Each line that contains the word "password" is to be copied from the records below.

(Revision comparison data)
⟨
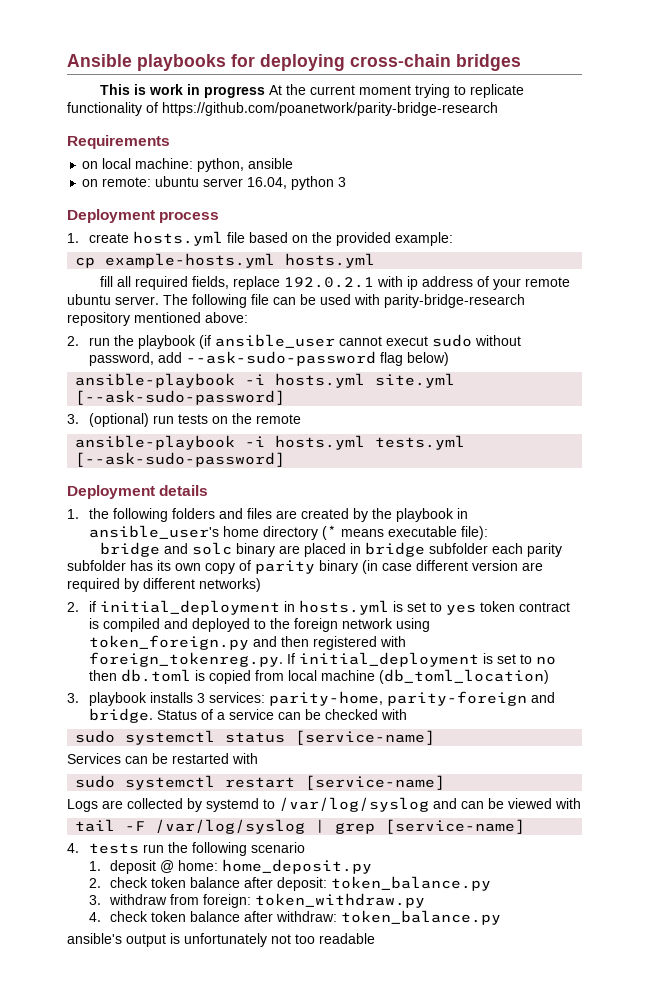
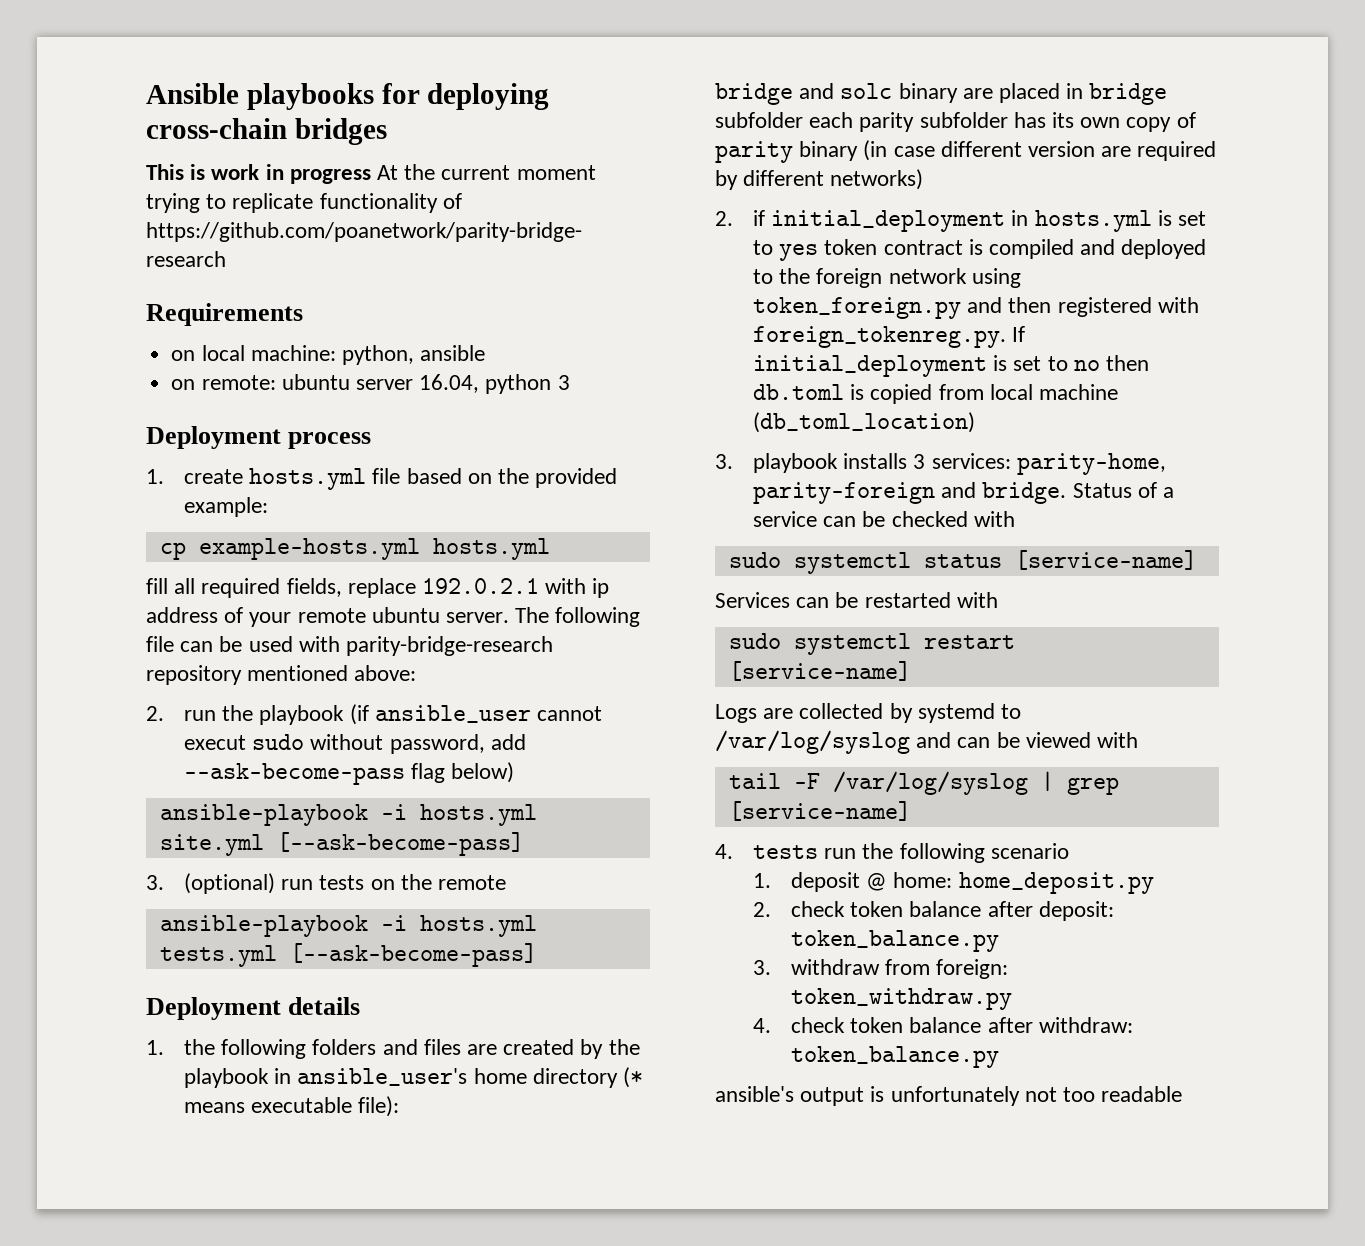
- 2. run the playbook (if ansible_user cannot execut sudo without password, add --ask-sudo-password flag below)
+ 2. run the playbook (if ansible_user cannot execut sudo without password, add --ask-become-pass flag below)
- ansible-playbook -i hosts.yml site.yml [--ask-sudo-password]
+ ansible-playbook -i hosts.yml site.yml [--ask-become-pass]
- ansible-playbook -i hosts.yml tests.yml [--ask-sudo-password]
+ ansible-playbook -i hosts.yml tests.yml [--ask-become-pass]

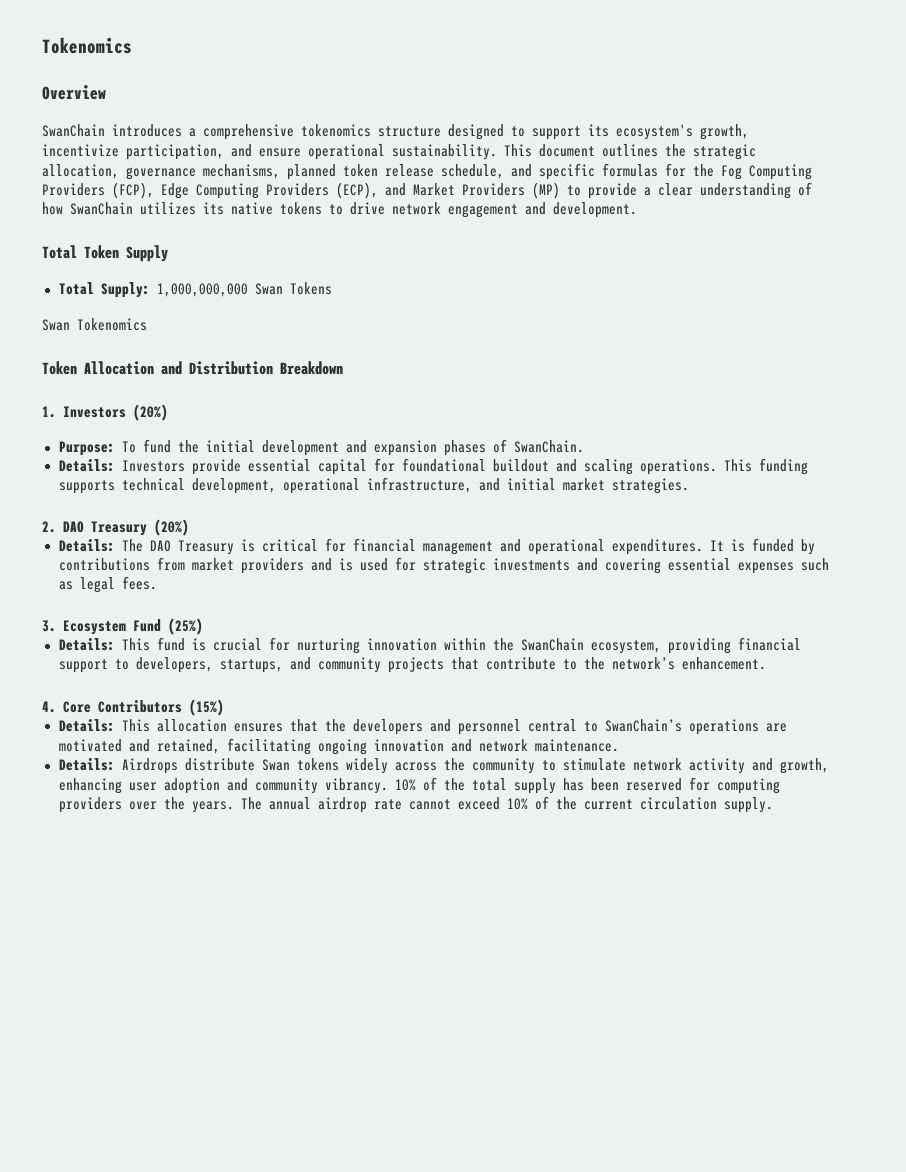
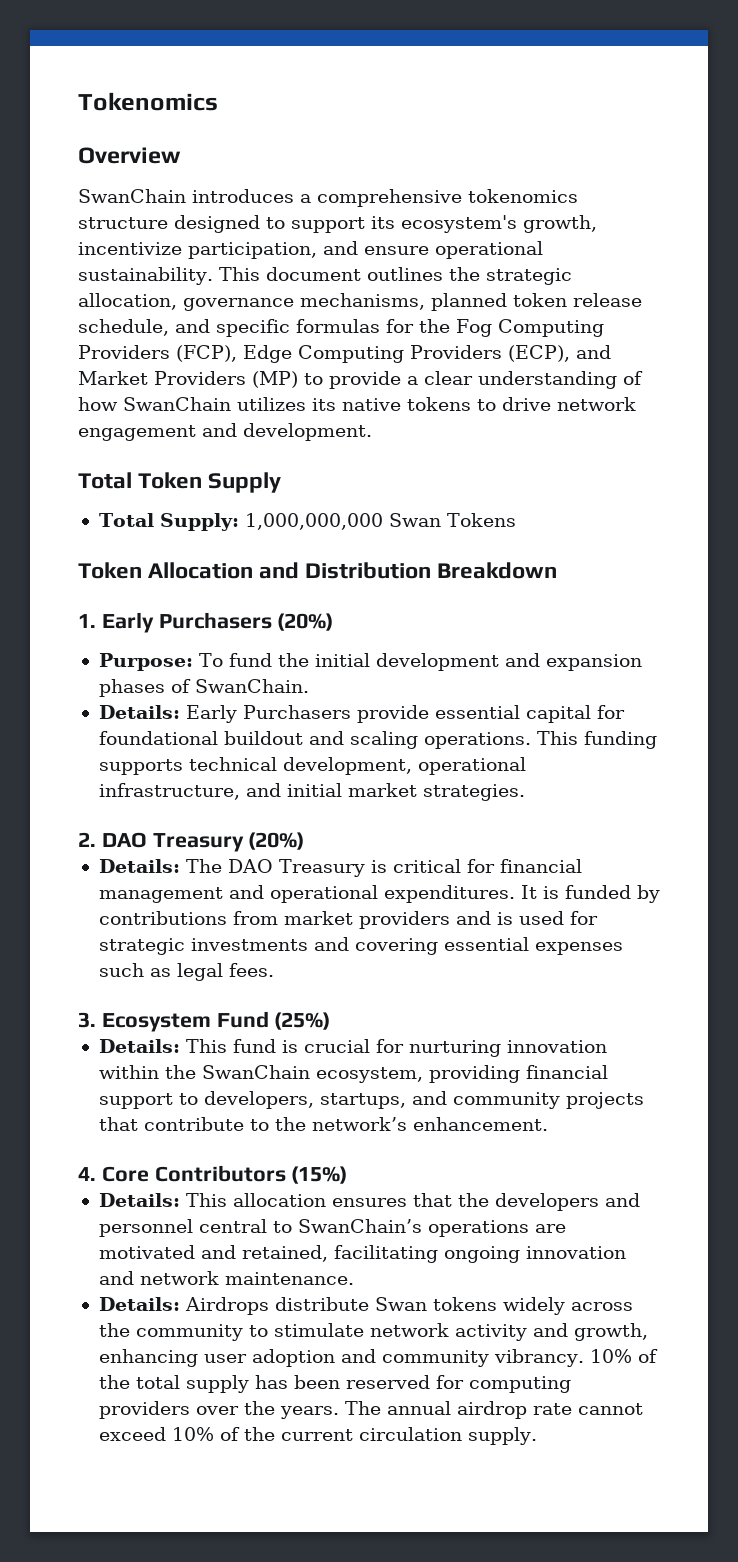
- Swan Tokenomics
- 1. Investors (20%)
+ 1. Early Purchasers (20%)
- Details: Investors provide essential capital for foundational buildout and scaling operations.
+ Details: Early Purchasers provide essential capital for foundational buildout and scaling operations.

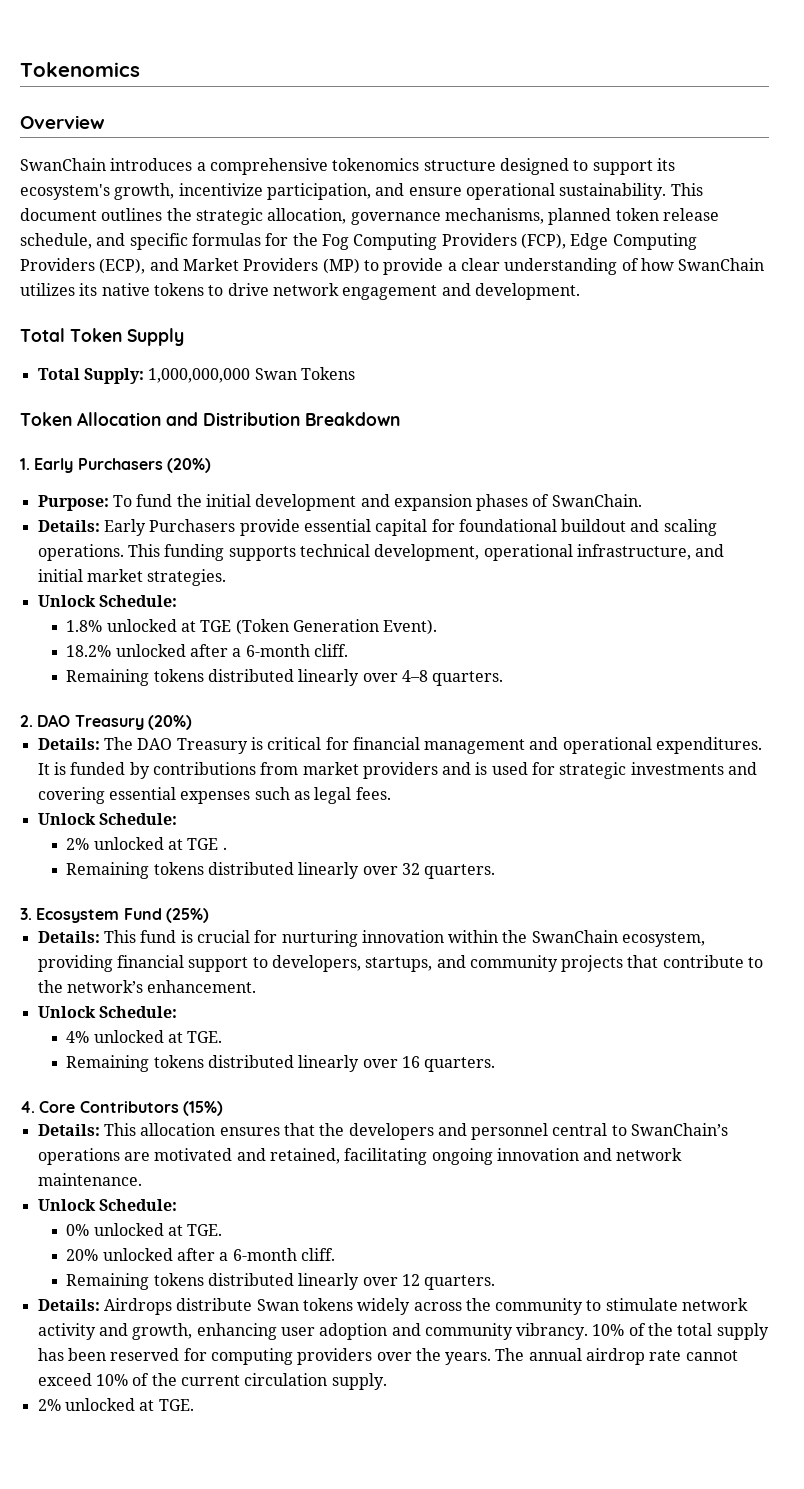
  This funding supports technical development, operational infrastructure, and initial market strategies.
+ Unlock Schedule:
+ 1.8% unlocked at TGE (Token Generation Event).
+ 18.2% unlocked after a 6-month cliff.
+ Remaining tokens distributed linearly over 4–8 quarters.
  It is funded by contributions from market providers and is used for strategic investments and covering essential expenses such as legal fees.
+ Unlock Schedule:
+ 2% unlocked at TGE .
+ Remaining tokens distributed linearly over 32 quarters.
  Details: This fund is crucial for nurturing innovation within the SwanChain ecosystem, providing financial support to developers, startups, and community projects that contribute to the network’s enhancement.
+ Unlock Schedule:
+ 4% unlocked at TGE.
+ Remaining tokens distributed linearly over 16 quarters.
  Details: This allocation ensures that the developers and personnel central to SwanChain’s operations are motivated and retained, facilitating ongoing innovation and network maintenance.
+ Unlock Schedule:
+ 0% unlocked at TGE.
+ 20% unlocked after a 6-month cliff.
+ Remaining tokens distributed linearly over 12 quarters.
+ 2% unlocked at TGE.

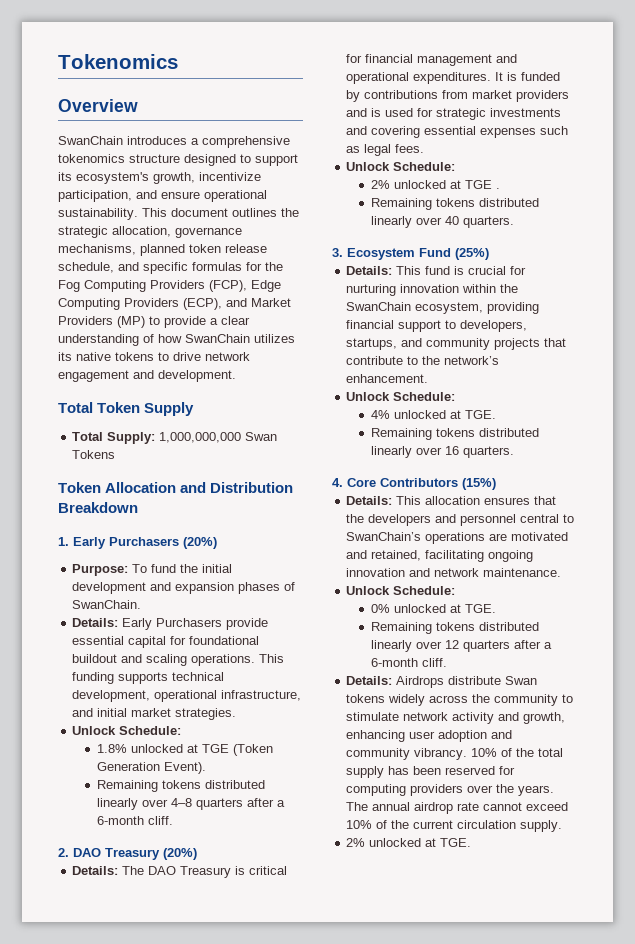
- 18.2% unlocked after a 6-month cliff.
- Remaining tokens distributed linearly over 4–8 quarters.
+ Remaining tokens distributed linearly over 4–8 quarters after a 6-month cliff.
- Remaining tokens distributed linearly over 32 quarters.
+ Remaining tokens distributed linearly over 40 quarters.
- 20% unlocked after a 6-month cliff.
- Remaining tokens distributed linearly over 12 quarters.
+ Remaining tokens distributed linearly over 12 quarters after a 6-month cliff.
⟩
§ RESULT FOR THIS EXERCISE:
- 2. run the playbook (if ansible_user cannot execut sudo without password, add --ask-sudo-password flag below)
+ 2. run the playbook (if ansible_user cannot execut sudo without password, add --ask-become-pass flag below)
- ansible-playbook -i hosts.yml site.yml [--ask-sudo-password]
- ansible-playbook -i hosts.yml tests.yml [--ask-sudo-password]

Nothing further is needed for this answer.